Di Tempo e Relazione
Mosè Franchi
E’ una strana pratica, quella della fotografia: vive di tempo (la luce non basta!) e muove i propri passi nella relazione. Un fotografo ha bisogno di soggetti e storie, senza i quali la sua professione non beneficerebbe dell’indispensabile materia prima, già dal click.
Il concetto appare semplice, persino banale; ma fa esplodere il suo significato nelle parole che Franco Turcati è riuscito a dedicarci durante i vari incontri con lui, nella Torino dove abita. Di volta in volta, ci è sempre apparso come una persona solida, gentile, giovanile, sorridente, attenta, capace di contribuire, ma anche (soprattutto) d’ascoltare. Parlare di fotografia con lui in ogni occasione ha sempre significato allargare gli ambiti del discorso. Certo, non ha mai disatteso la nostra curiosità per gli strumenti, le fotocamere di un tempo; nel dialogo, però, si è sempre proiettato altrove: dove ai “quando” e ai “come” ha continuamente aggiunto un valido “perché”.
Anche qui tutto pare semplice a realizzarsi, ma il senso dello scatto assume connotati nobili e audaci al tempo stesso. Quel click, spesso agognato con orgoglio, non pronuncia con Franco il senso dell’essere, bensì quello più ampio dell’esistere. Come dire, con i suoi lavori il nostro non afferma semplicemente “io sono”; ma con eleganza e gentilezza proclama: “io esisto”.
E qui si comprende come l’orizzonte fotografico si sia allargato, in ampiezza; perché, non dimentichiamolo, la storia siamo noi, con anche il racconto che ne consegue. La dote che possiamo offrire alla fotografia parte dal nostro esistere.
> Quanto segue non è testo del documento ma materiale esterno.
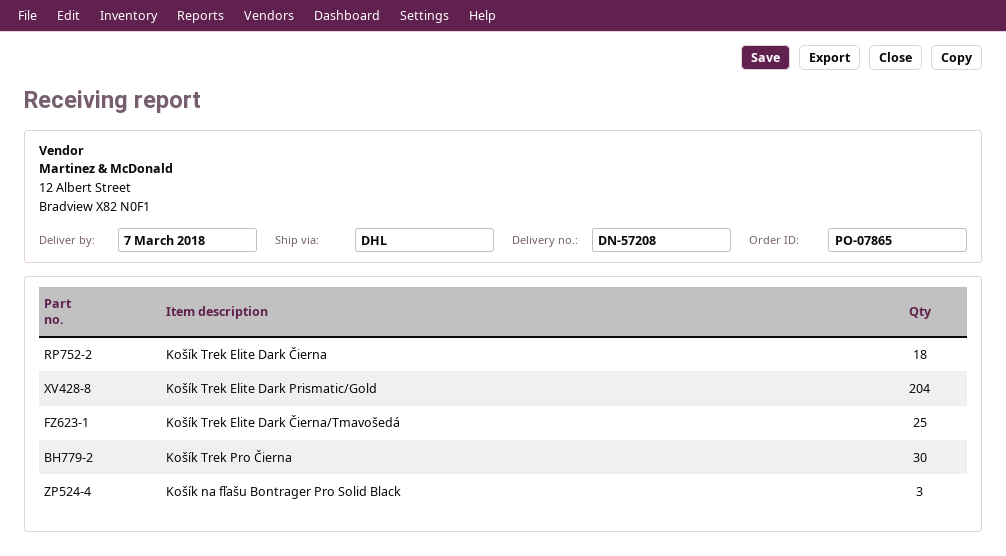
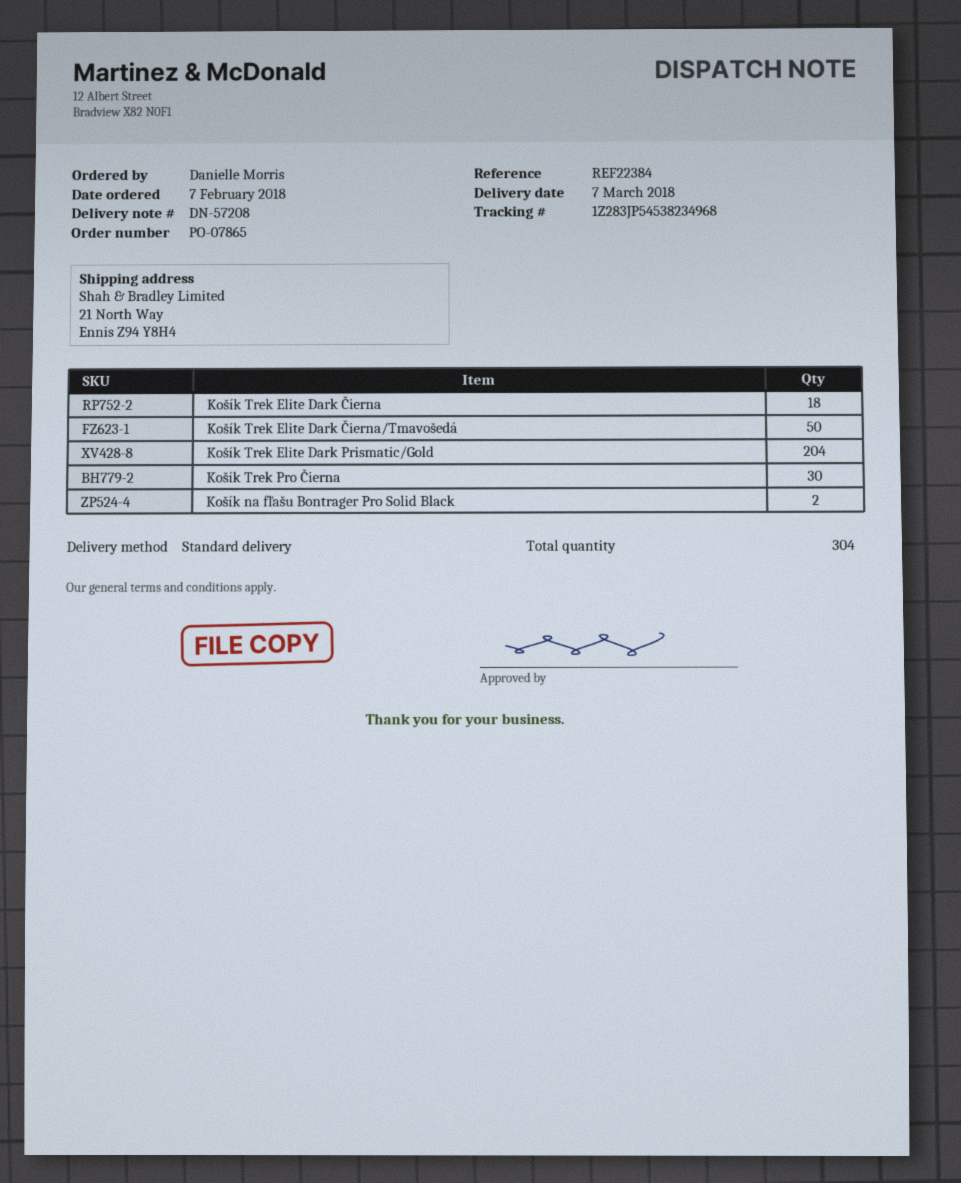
shipping method: DHL -> standard
Košík Trek Elite Dark Čierna/Tmavošedá: 25 -> 50
Košík na fľašu Bontrager Pro Solid Black: 3 -> 2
E’ lì che incontriamo i racconti della nostra prossimità, le sfumature, i simboli; e Franco li ha sempre cercati con assiduità e rigore, senza fermarsi mai.
C’è un “prima” e un “dopo” nella fotografia del nostro, dicevamo, un “perché”; ma anche un “durante”: un filo rosso che lega tutta l’esistenza che gli appartiene. Della propria esperienza lui non ha buttato via nulla. E la fotografia? E’ sempre rimasta al centro, anzi: forse ha funto da collante tra le tante qualità che sviluppava e accantonava, senza buttare via nulla. A osservare le immagini che ci propone, ne emerge uno stile; che non è quello omologabile, bensì un altro: riconoscibile nella ricerca estetica e pure nel rigore, nello sguardo allargato a cogliere i contesti, in una contaminazione continua che viene dall’arte, nonché da un’osservazione attenta degli ambiti sociali, comportamentali, del tempo che stava vivendo, accentuando le capacità relazionali.
Nella carriera di Franco Turcati arriva anche la comunicazione. Questo non deve sorprendere, anche se sarebbe troppo facile circoscrivere il tutto in ambiti unicamente commerciali. Il fotografo autore divulga le proprie immagini, ne è ambasciatore. Un po’ tutti i grandi del passato si sono comportati in tal senso, anche se con strumenti differenti. Ci vengono in mente lo Scrapbook di Bresson, gli album familiari di Lartigue o l’enfasi di Capa: anche loro comunicavano, sempre nei termini relazionali.
Una volta svelato il segreto di Franco, è bello ripercorrerne la vita. Studia da solo, il nostro fotografo, immergendosi anche in ambiti non suoi, come la chimica dell’E6. Cambia la vita sul più bello, quando una carriera commerciale gli propone un futuro solido e definito. Il resto, in fotografia, pare avvenire automaticamente, quasi senza sforzo; ma Franco è già pronto, consapevole, aggiornato e soprattutto avvezzo al nuovo. L’attrezzatura? Ha usato un po’ tutto, dal grande fino al piccolo formato, delegando allo strumento la fiducia necessaria; quasi che la fotocamera fosse in grado di continuare uno sviluppo proprio, nella forma e nel linguaggio.
E oggi? Franco è sempre lui. Anche quando dialogava con noi apriva la “cassetta degli attrezzi”, rianimando gli strumenti necessari. E’ pronto, Franco, a ripartire in ogni momento con l’agognato click. La sua relazione è ancora viva e aspetta solo il tempo: quello che gli appartiene da sempre.